Task requirements: From the records below, determine the number of lines containing "travail". Output that number alone.

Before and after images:
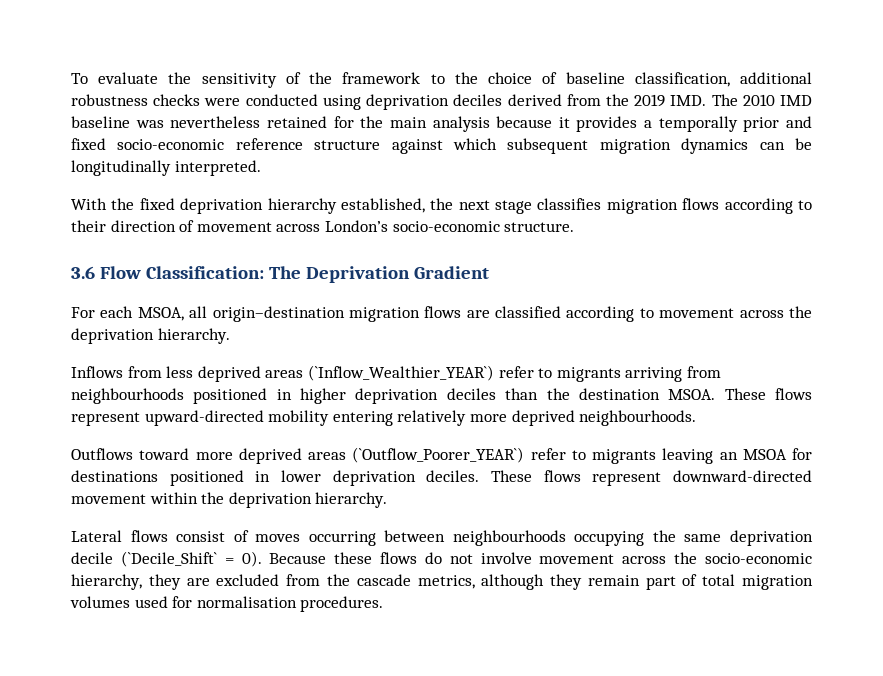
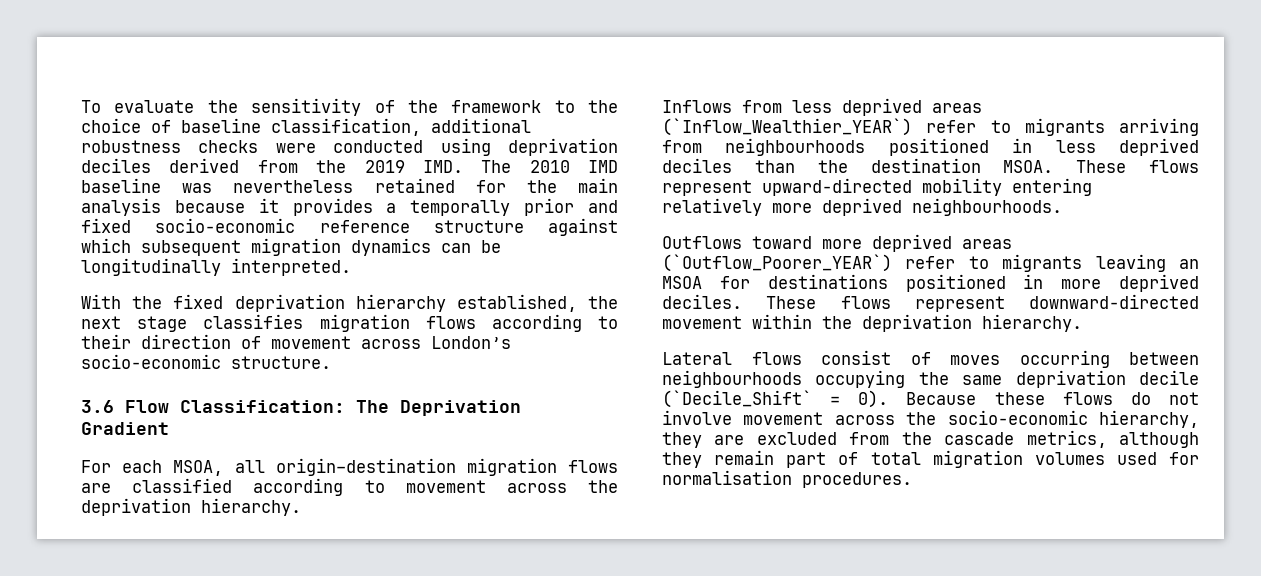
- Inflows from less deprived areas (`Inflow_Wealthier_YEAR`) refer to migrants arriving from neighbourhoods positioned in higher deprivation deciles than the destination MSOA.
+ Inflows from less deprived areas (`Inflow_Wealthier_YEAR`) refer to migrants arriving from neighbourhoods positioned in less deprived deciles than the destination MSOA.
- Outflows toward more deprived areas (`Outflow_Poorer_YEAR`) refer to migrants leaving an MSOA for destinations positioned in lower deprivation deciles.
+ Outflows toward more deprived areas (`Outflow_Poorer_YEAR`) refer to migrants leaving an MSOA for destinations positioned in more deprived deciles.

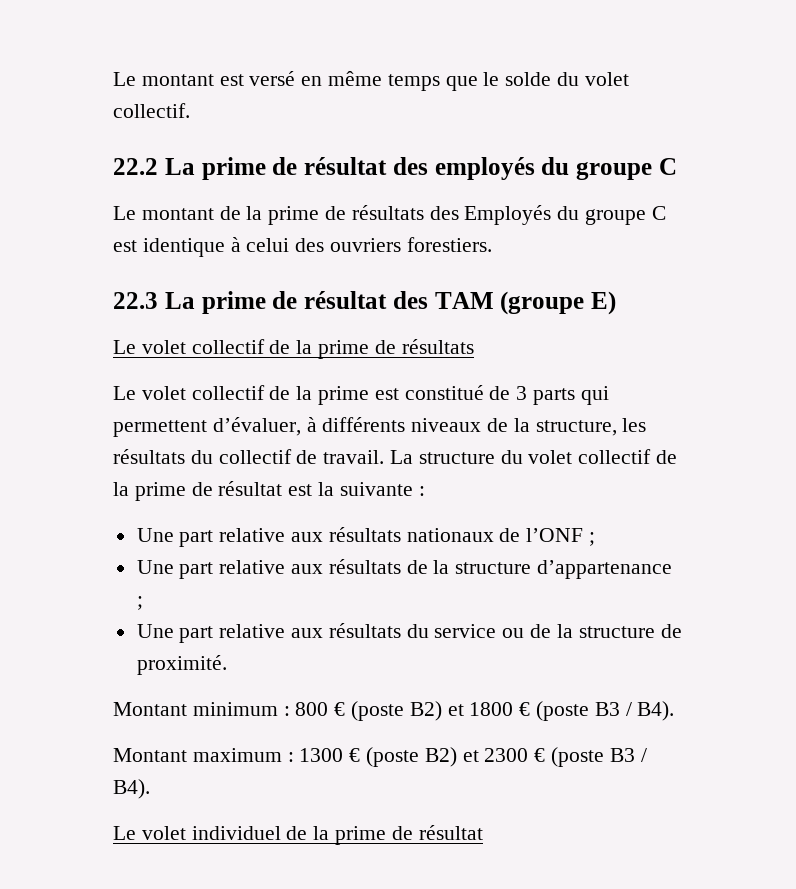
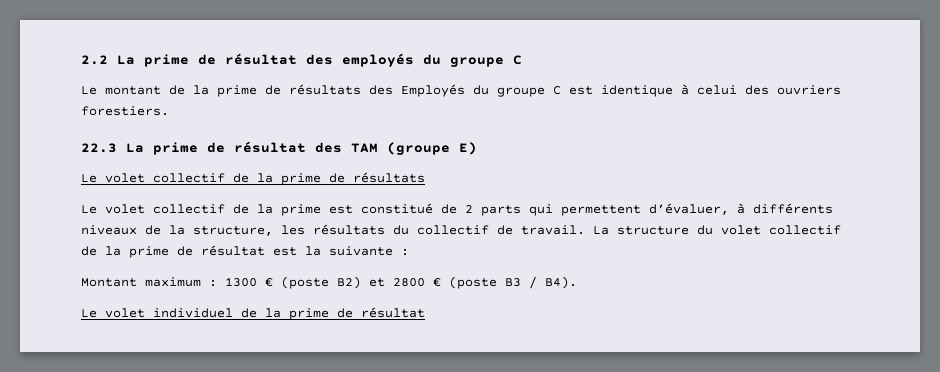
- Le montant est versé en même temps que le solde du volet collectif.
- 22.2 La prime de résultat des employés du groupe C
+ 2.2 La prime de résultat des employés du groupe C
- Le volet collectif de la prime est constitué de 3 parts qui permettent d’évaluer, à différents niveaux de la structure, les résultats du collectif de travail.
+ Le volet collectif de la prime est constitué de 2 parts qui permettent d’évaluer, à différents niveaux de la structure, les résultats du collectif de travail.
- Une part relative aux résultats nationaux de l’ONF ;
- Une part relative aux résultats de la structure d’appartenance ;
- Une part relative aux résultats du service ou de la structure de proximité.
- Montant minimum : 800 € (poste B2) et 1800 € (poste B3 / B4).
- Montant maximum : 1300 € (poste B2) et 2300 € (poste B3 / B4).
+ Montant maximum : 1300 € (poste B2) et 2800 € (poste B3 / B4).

Response area: 2